**Problem**
What you give back must match the data exactly, minus the pictures.

**Recorded data**
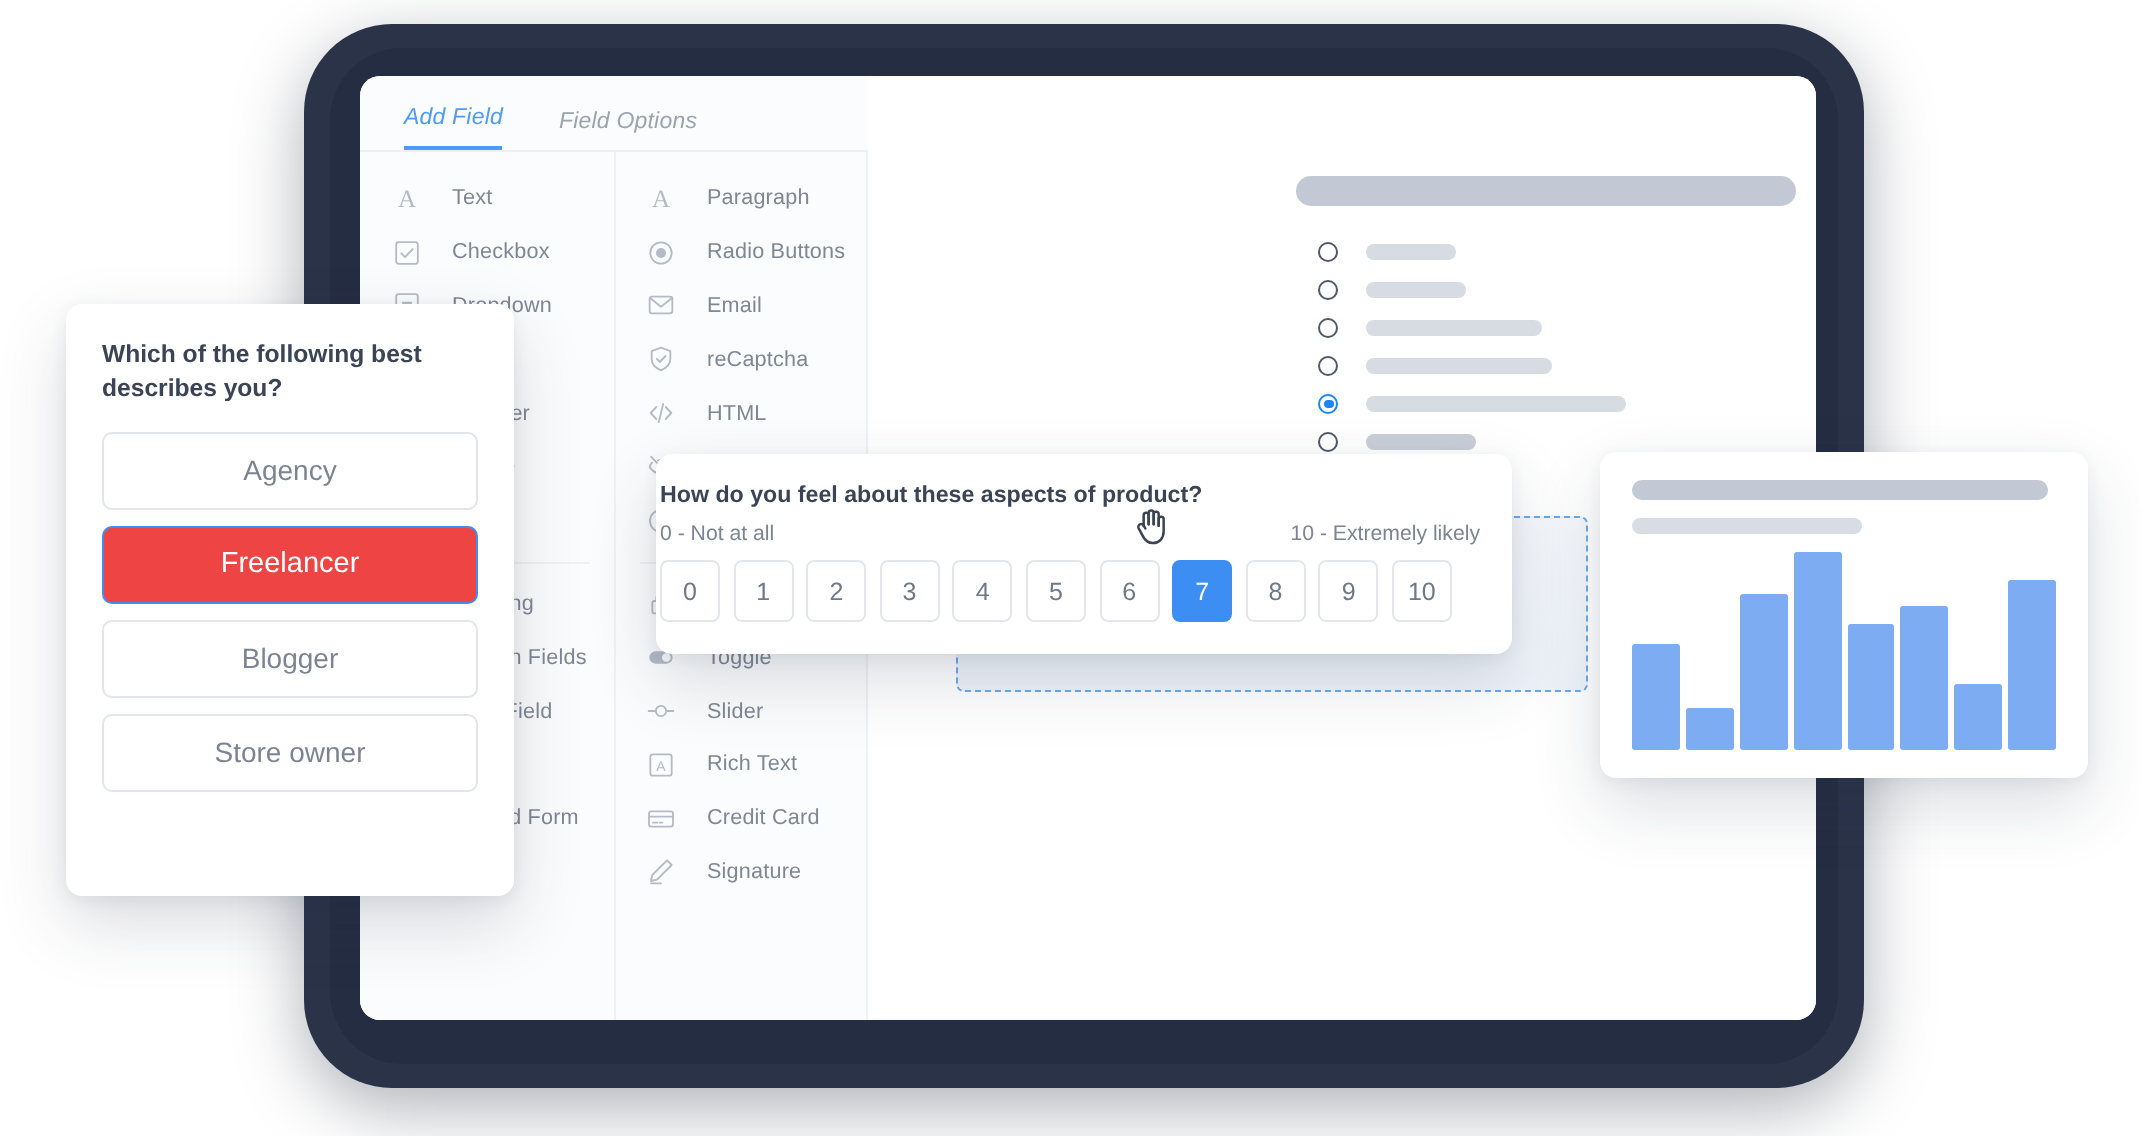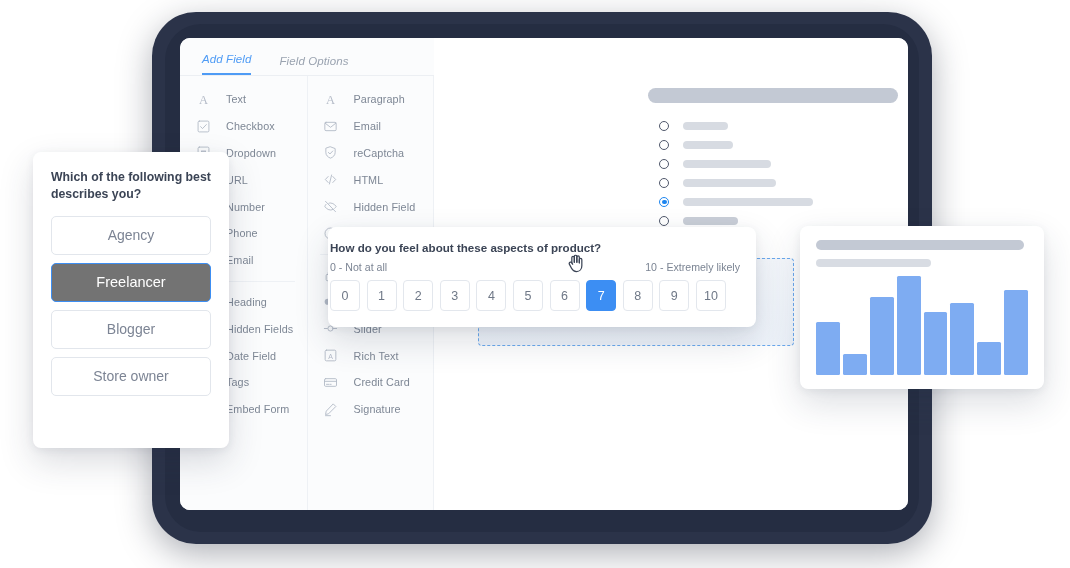--- a/index.html
+++ b/index.html
@@ -357,6 +357,15 @@
               </svg>
             </span>
             <span class="field-label">Paragraph</span>
+          </div>
+          <div class="field-row">
+            <span class="field-icon">
+              <svg viewBox="0 0 18 18" width="15" height="15" fill="none" stroke="currentColor" stroke-width="1.1" stroke-linecap="round" stroke-linejoin="round">
+                <circle cx="9" cy="9" r="6.4"></circle>
+                <circle cx="9" cy="9" r="3" fill="currentColor" stroke="none"></circle>
+              </svg>
+            </span>
+            <span class="field-label">Radio Buttons</span>
           </div>
           <div class="field-row">
             <span class="field-icon">

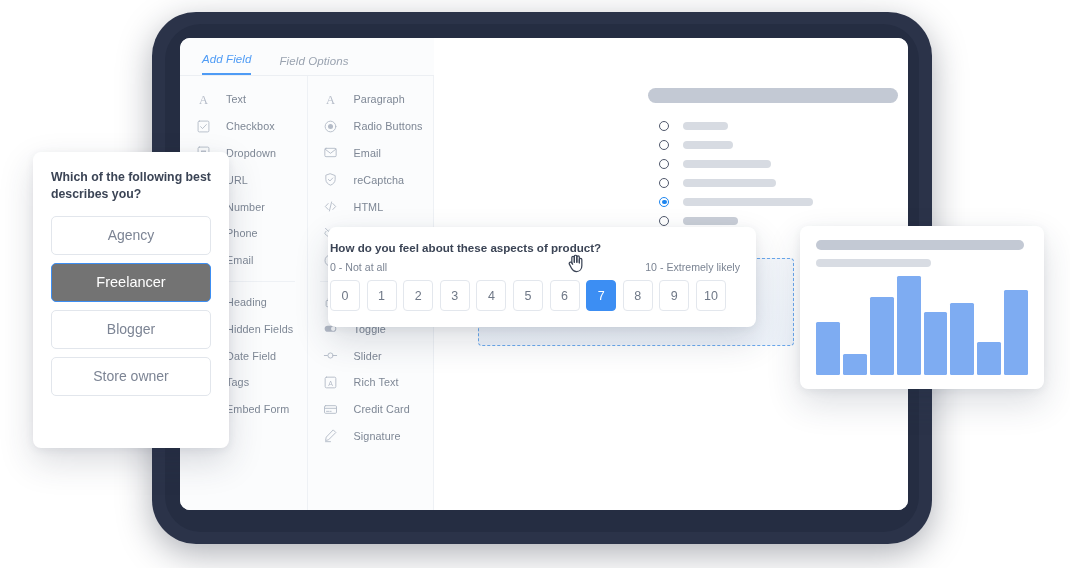--- a/index.html
+++ b/index.html
@@ -141,7 +141,7 @@
   .card-survey {
     position: absolute;
     left: 33px; top: 152px;
-    width: 196px; height: 296px;
+    width: 224px; height: 296px;
     background: #ffffff;
     border-radius: 8px;
     box-shadow: 0 14px 34px rgba(40,50,72,0.17), 0 2px 8px rgba(40,50,72,0.08);

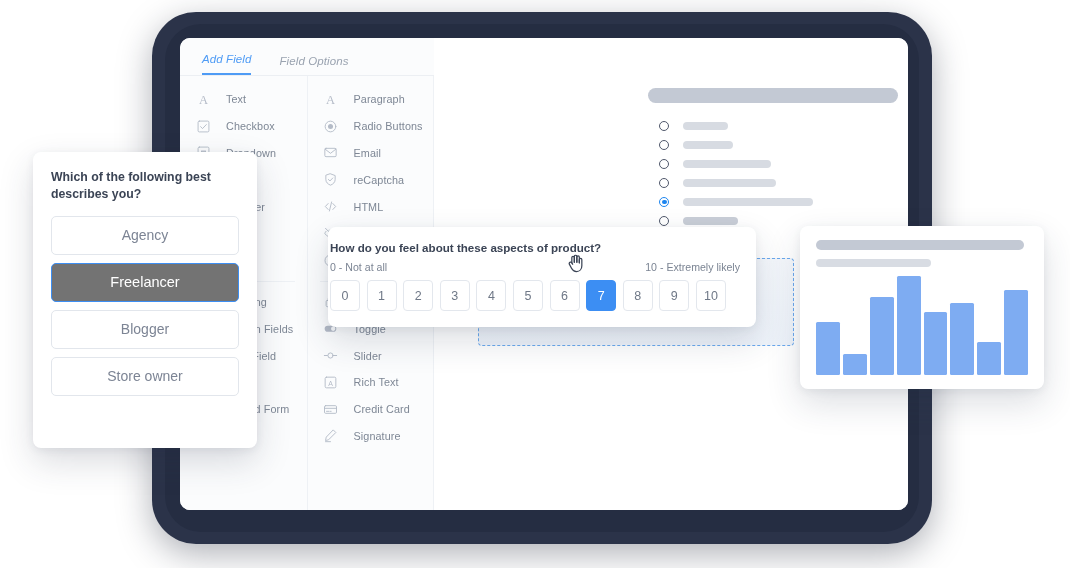--- a/index.html
+++ b/index.html
@@ -163,7 +163,7 @@
     cursor: pointer;
   }
   .opt.sel {
-    background: #737373; border-color: #3c8ef3; color: #ffffff;
+    background: #ef4444; border-color: #3c8ef3; color: #ffffff;
   }
   .opt-0 { font-size: 14px; }
   .opt-1 { font-size: 14.5px; }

**Expected output**
--- a/index.html
+++ b/index.html
@@ -357,6 +357,15 @@
               </svg>
             </span>
             <span class="field-label">Paragraph</span>
+          </div>
+          <div class="field-row">
+            <span class="field-icon">
+              <svg viewBox="0 0 18 18" width="15" height="15" fill="none" stroke="currentColor" stroke-width="1.1" stroke-linecap="round" stroke-linejoin="round">
+                <circle cx="9" cy="9" r="6.4"></circle>
+                <circle cx="9" cy="9" r="3" fill="currentColor" stroke="none"></circle>
+              </svg>
+            </span>
+            <span class="field-label">Radio Buttons</span>
           </div>
           <div class="field-row">
             <span class="field-icon">

--- a/index.html
+++ b/index.html
@@ -141,7 +141,7 @@
   .card-survey {
     position: absolute;
     left: 33px; top: 152px;
-    width: 196px; height: 296px;
+    width: 224px; height: 296px;
     background: #ffffff;
     border-radius: 8px;
     box-shadow: 0 14px 34px rgba(40,50,72,0.17), 0 2px 8px rgba(40,50,72,0.08);

--- a/index.html
+++ b/index.html
@@ -163,7 +163,7 @@
     cursor: pointer;
   }
   .opt.sel {
-    background: #737373; border-color: #3c8ef3; color: #ffffff;
+    background: #ef4444; border-color: #3c8ef3; color: #ffffff;
   }
   .opt-0 { font-size: 14px; }
   .opt-1 { font-size: 14.5px; }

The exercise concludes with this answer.